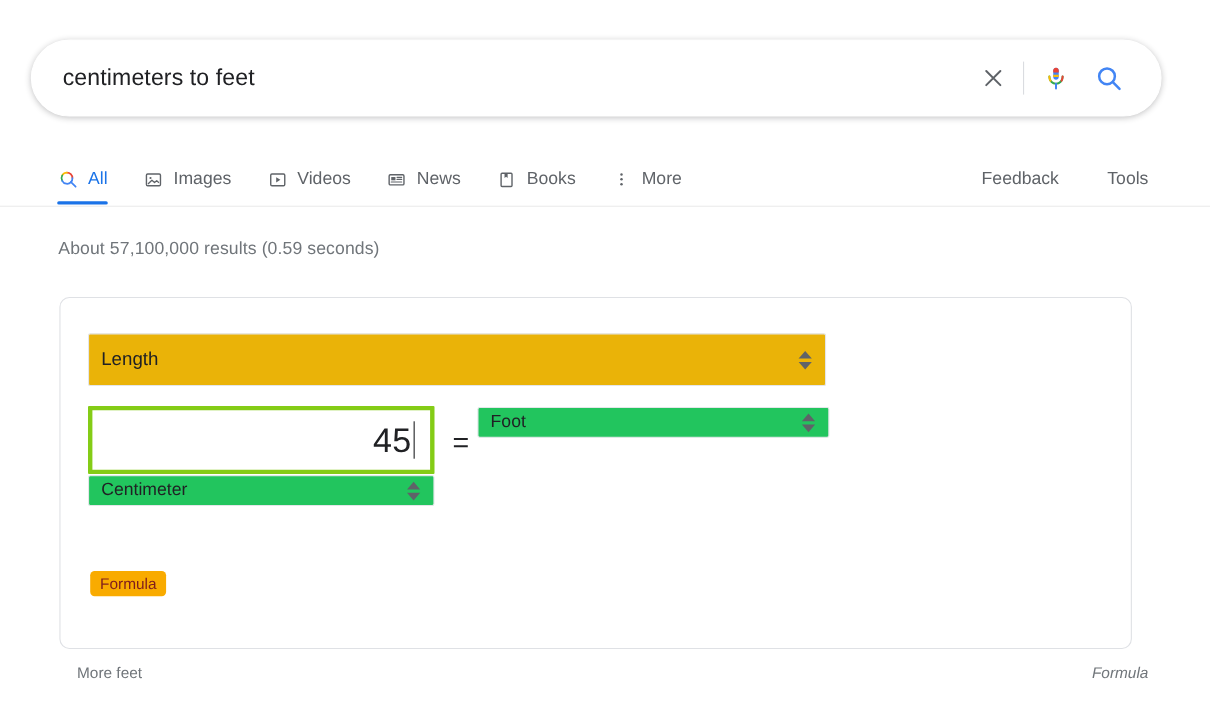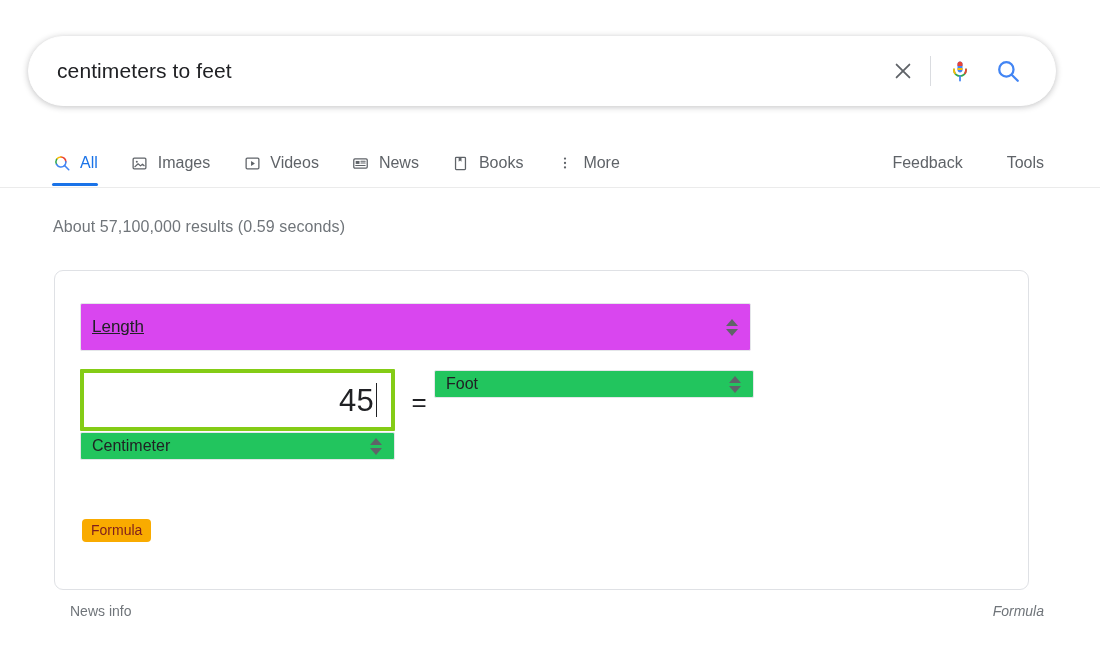--- a/index.html
+++ b/index.html
@@ -158,14 +158,13 @@
     width: 671px;
     height: 48px;
     box-sizing: border-box;
-    background: #d946ef;
+    background: #eab308;
     border: 1px solid #e4e6e9;
     border-radius: 2px;
     display: flex;
     align-items: center;
     padding: 0 12px 0 11px;
     cursor: pointer;
-    text-decoration: underline;
   }
   .category-select .sel-label {
     flex: 1;

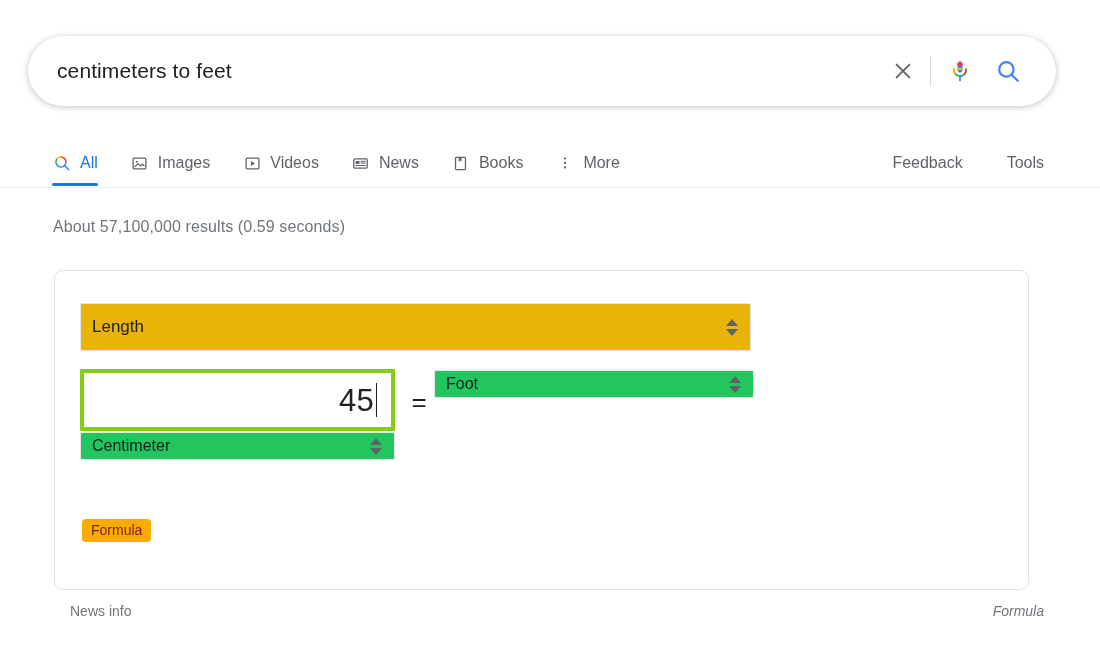--- a/index.html
+++ b/index.html
@@ -469,7 +469,7 @@
 
 </div>
 
-<div class="more-info">News info</div>
+<div class="more-info">More feet</div>
 <div class="feedback">Formula</div>
 
 </body></html>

● **Work instruction**
Scan the data above for the string "more". Copy every line in which it appears.

● **Task response**
-<div class="more-info">News info</div>
+<div class="more-info">More feet</div>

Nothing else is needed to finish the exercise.